Pentagon leaks confirm Ukraine is a dangerous proxy war

The US and NATO have stepped up weapons deliveries to Ukraine further, aiming to prepare it for a highly anticipated spring counter-offensive. This is part of a pattern of dangerous escalation that has continued since former UK Prime Minister Boris Johnson derailed peace talks in April last year.

The longer it continues, the more clearly the conflict is exposed as a proxy war between the US-backed NATO alliance and Russia.

The US, Poland, Finland, the UK and Germany have all now pledged to send Ukraine tanks, and at the time of writing six Spanish Leopold 2 tanks had just been dispatched from the Spanish port city of Santander.

Upping the stakes even further, Poland announced in March that it would deliver Ukraine five aging MiG fighter jets. Slovakia followed this by supplying Ukraine with another 13 MiGs, with the US offering Slovakia 12 new military helicopters as compensation.

There is also discussion of the US supplying advanced F-16 jets and the UK has agreed to start training Ukrainian pilots.

The UK is also sending depleted uranium munitions, containing toxic metal known to cause birth defects.

The carnage in places is reminiscent of First World War trench warfare. Russia has tried to take territory through throwing away the lives of thousands of soldiers in gruesome “human wave” attacks around Bakhmut, during bitter fighting in the east of the country.

In April Russia announced further advances there, but the Ukrainian city is now almost completely destroyed due to urban combat and artillery shelling.

There is still the danger of a catastrophic nuclear war. In March Izumi Nakamitsu, UN Under-Secretary-General and High Representative for Disarmament Affairs, declared that the risk of a nuclear attack was at its highest since the end of the Cold War. She said that the war in Ukraine was “the most acute example of that risk”.

These comments came just after Russia announced it was moving tactical nuclear weapons into Belarus. This is the first “nuclear sharing” agreement made since the Treaty on the Non-Proliferation of Nuclear Weapons entered into force in 1970.

Pentagon leaks

The leak of highly classified Pentagon documents in April further hammered home the extent of NATO involvement in the war and the fact it is proxy conflict.

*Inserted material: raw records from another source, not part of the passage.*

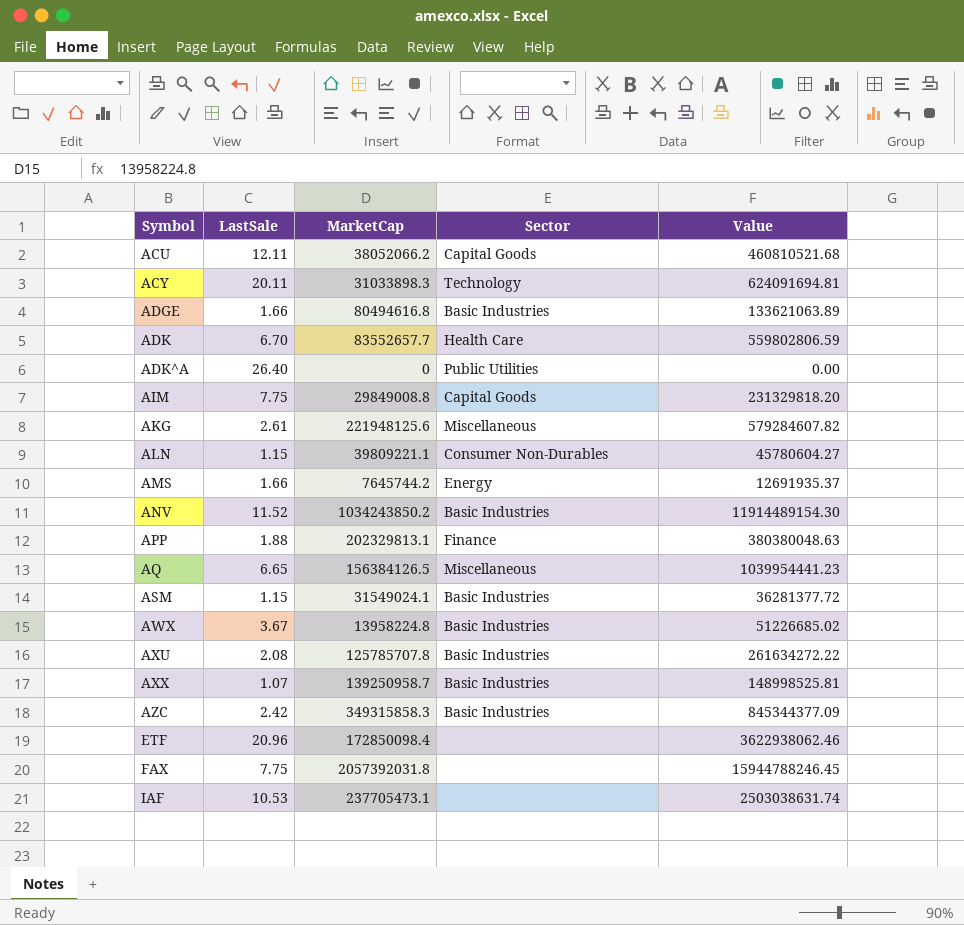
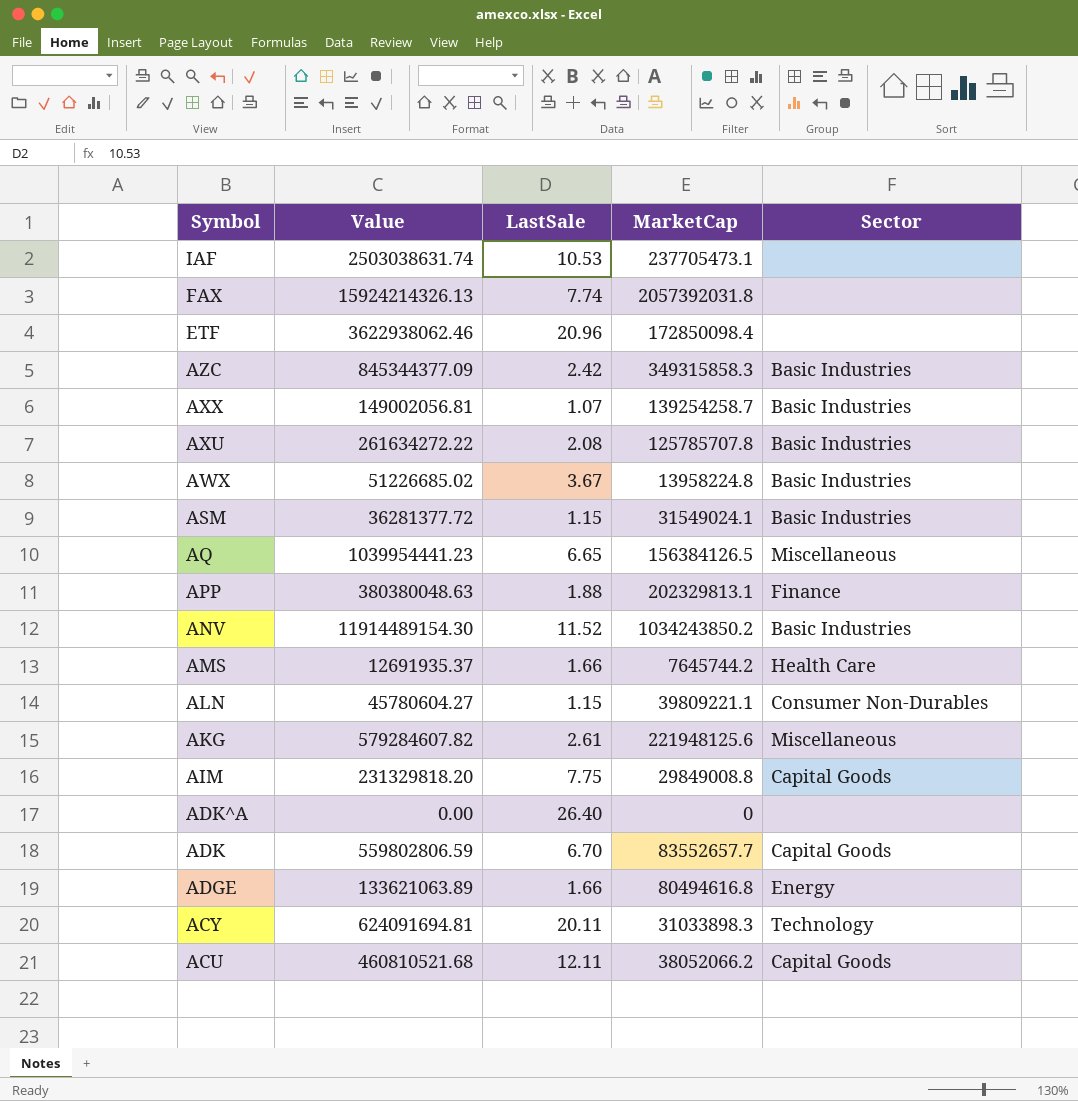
row order: Symbol ascending -> Symbol descending
column Value | position: 5 -> 2
FAX | Value: 15944788246.45 -> 15924214326.13
FAX | LastSale: 7.75 -> 7.74
AXX | Value: 148998525.81 -> 149002056.81
AXX | MarketCap: 139250958.7 -> 139254258.7
AMS | Sector: Energy -> Health Care
ADK^A | Sector: Public Utilities -> none
ADK | Sector: Health Care -> Capital Goods
ADGE | Sector: Basic Industries -> Energy

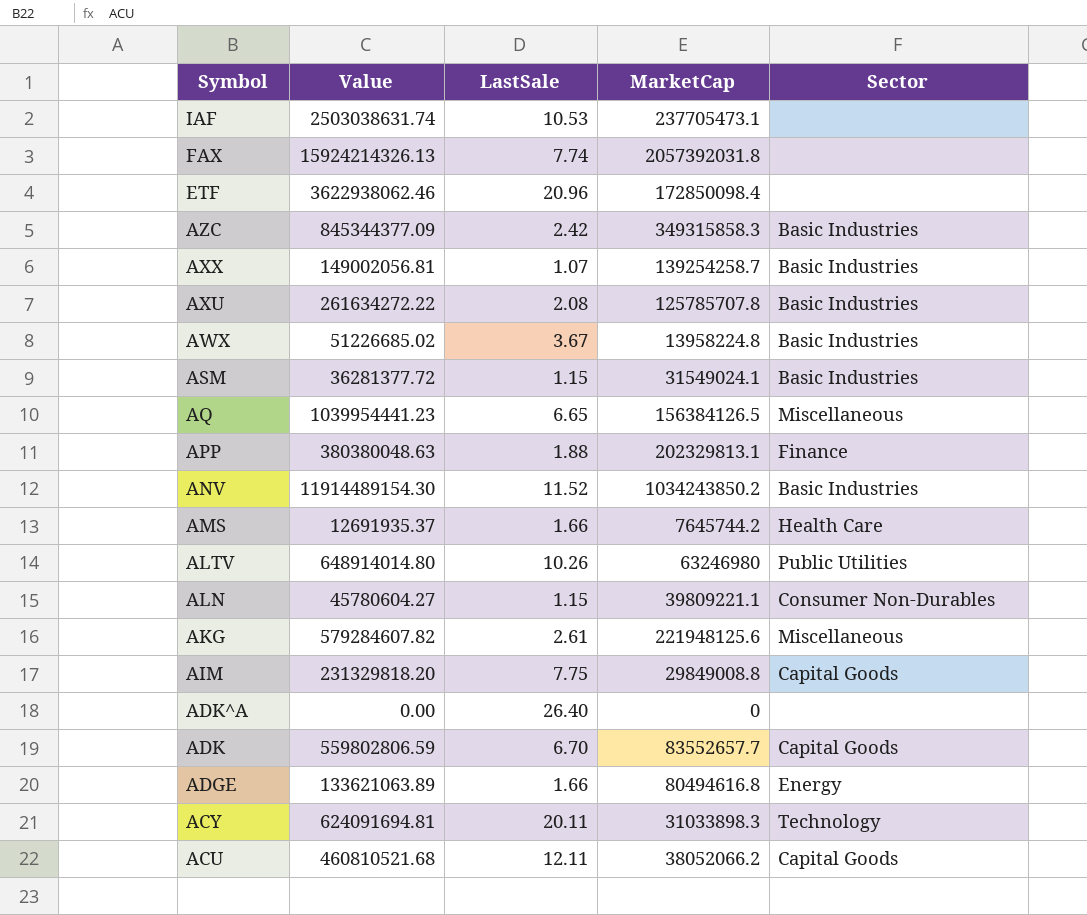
row ALTV: none -> 648914014.80 | 10.26 | 63246980 | Public Utilities

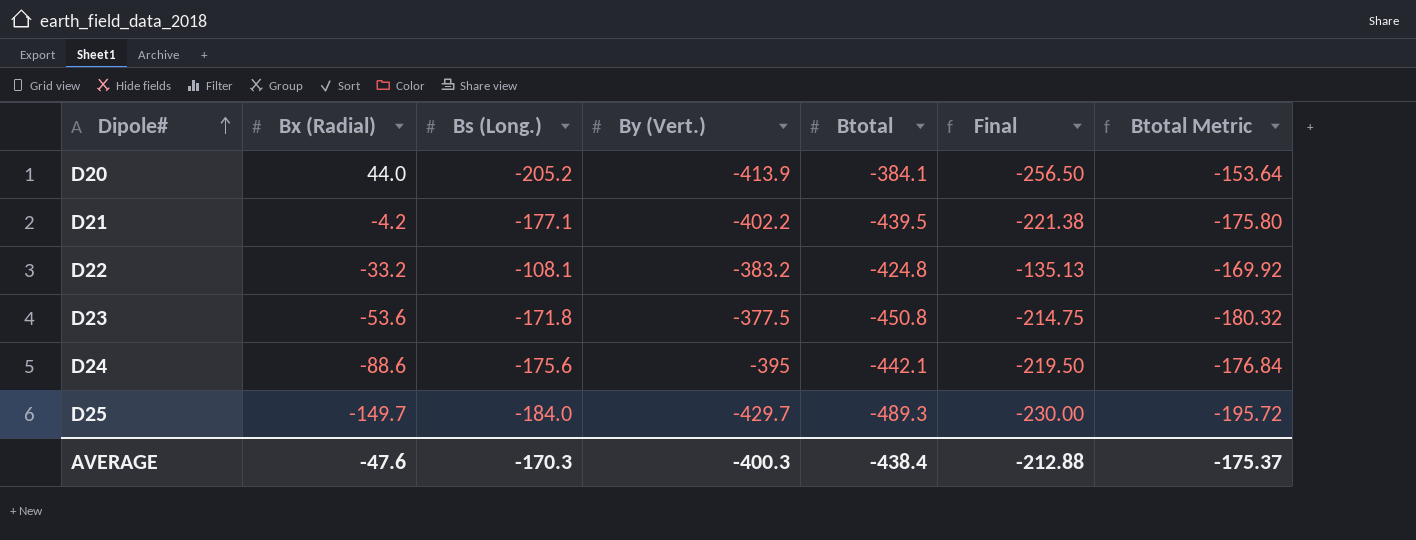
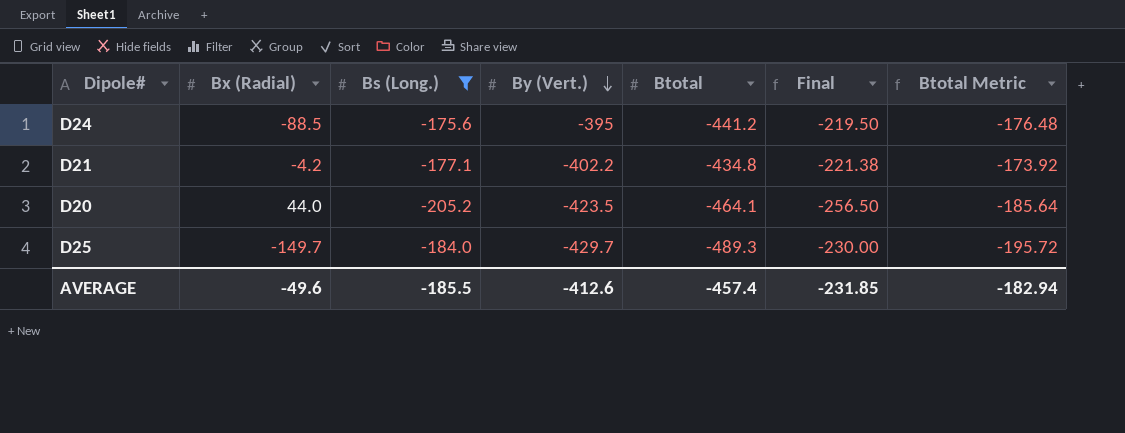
filter: none -> Bs (Long.) <= -175.6
row order: Dipole# ascending -> By (Vert.) descending
D24 | Bx (Radial): -88.6 -> -88.5
D24 | Btotal: -442.1 -> -441.2
D24 | Btotal Metric: -176.84 -> -176.48
D21 | Btotal: -439.5 -> -434.8
D21 | Btotal Metric: -175.80 -> -173.92
D20 | By (Vert.): -413.9 -> -423.5
D20 | Btotal: -384.1 -> -464.1
D20 | Btotal Metric: -153.64 -> -185.64
AVERAGE | Bx (Radial): -47.6 -> -49.6
AVERAGE | Bs (Long.): -170.3 -> -185.5
AVERAGE | By (Vert.): -400.3 -> -412.6
AVERAGE | Btotal: -438.4 -> -457.4
AVERAGE | Final: -212.88 -> -231.85
AVERAGE | Btotal Metric: -175.37 -> -182.94

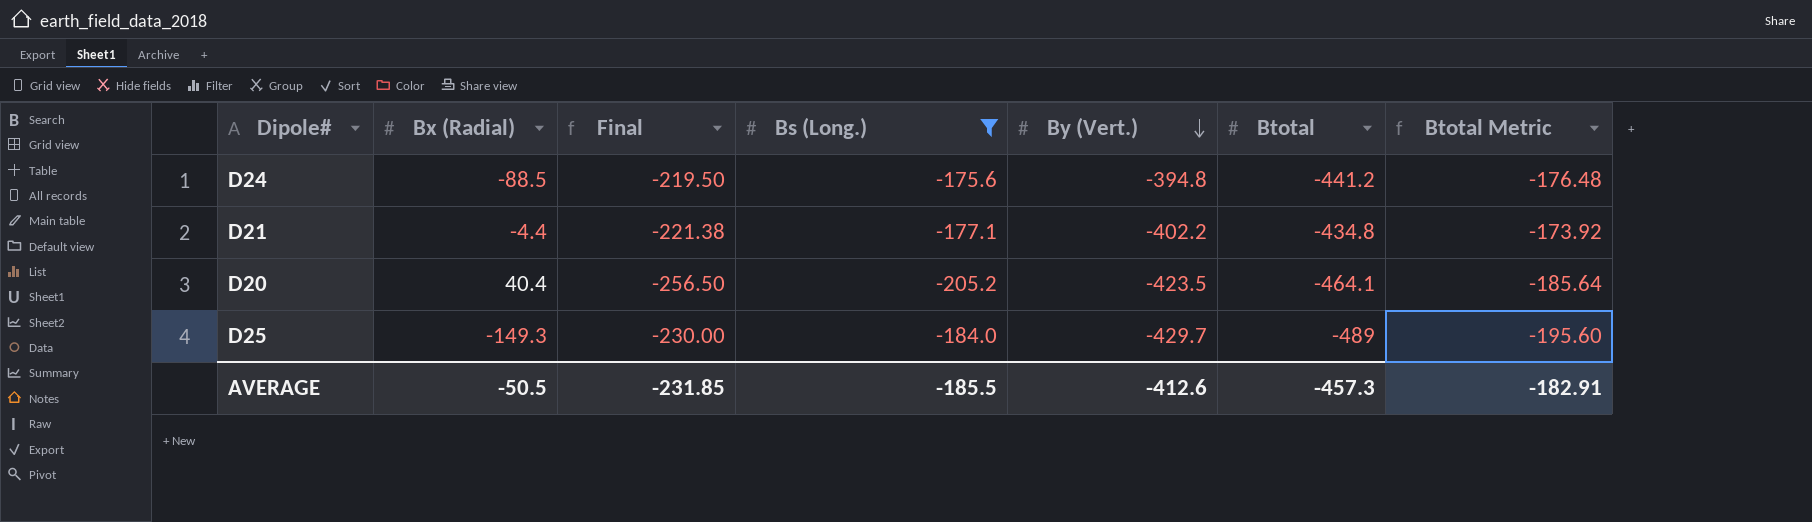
column Final | position: 6 -> 3
D24 | By (Vert.): -395 -> -394.8
D21 | Bx (Radial): -4.2 -> -4.4
D20 | Bx (Radial): 44.0 -> 40.4
D25 | Bx (Radial): -149.7 -> -149.3
D25 | Btotal: -489.3 -> -489
D25 | Btotal Metric: -195.72 -> -195.60
AVERAGE | Bx (Radial): -49.6 -> -50.5
AVERAGE | Btotal: -457.4 -> -457.3
AVERAGE | Btotal Metric: -182.94 -> -182.91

The leaked documents revealed there are at least 150 NATO military personnel on the ground in Ukraine. One document dated 23 March listed details of the largest contingents—50 special forces troops from the UK, 17 from Latvia, 15 from France and 14 from the US.

The documents also reveal the extent of NATO involvement in the planned Ukrainian spring counter-offensive. Of the 12 combat brigades involved, they claim, “9 are US, allied & partner trained and equipped.”

The Ukrainian 82nd brigade is being supplied with 90 US Stryker vehicles, 40 German-produced Marders, 24 US-made M113 infantry carriers and 14 British Challenger tanks. The 33rd brigade will have 32 Leopard tanks from Germany, Canada and Poland, alongside 90 American-made MRAP troop carriers, they said. In total the nine brigades would require up to 40,000 soldiers, 250 tanks and 350 mechanised vehicles.

Albanese beats the drums of war

On the one year anniversary of the war Prime Minister Anthony Albanese said that, by sending weapons to Ukraine and training Ukrainian troops, Australia was fighting on the side of “all those who hold democratic values so dearly around the world.”

He pointedly gave the speech in Wollongong, near Port Kembla, the most likely site of a planned $10 billion nuclear submarine base.

In April a second rotation of Australian troops was dispatched to the UK to train Ukrainian soldiers. Australia has poured $510 million of military assistance into the conflict.

Albanese’s craven enthusiasm for the war has nothing to do with democracy and everything to do with his stance backing the US in a future conflict with China.

In early April, NATO Secretary General Jens Stoltenberg made this link clear by telling the Nine papers: “Beijing’s watching closely the war in Ukraine, the price President Putin is paying and the potential rewards he can achieve”.

Albanese, Biden and NATO see the war as a way to weaken Russia and send a message to China.

Meanwhile ordinary people are paying the price in the conflict zone, and immense public funds that could be address the cost of living crisis and fund health, education and renewable energy are going on weapons. The $368 billion nuclear submarines announced as part of the AUKUS pact are part of the same pattern of militarisation.

We need to oppose Australia and the US’s efforts to feed the conflict in Ukraine and build a movement internationally that can end all imperialism and war.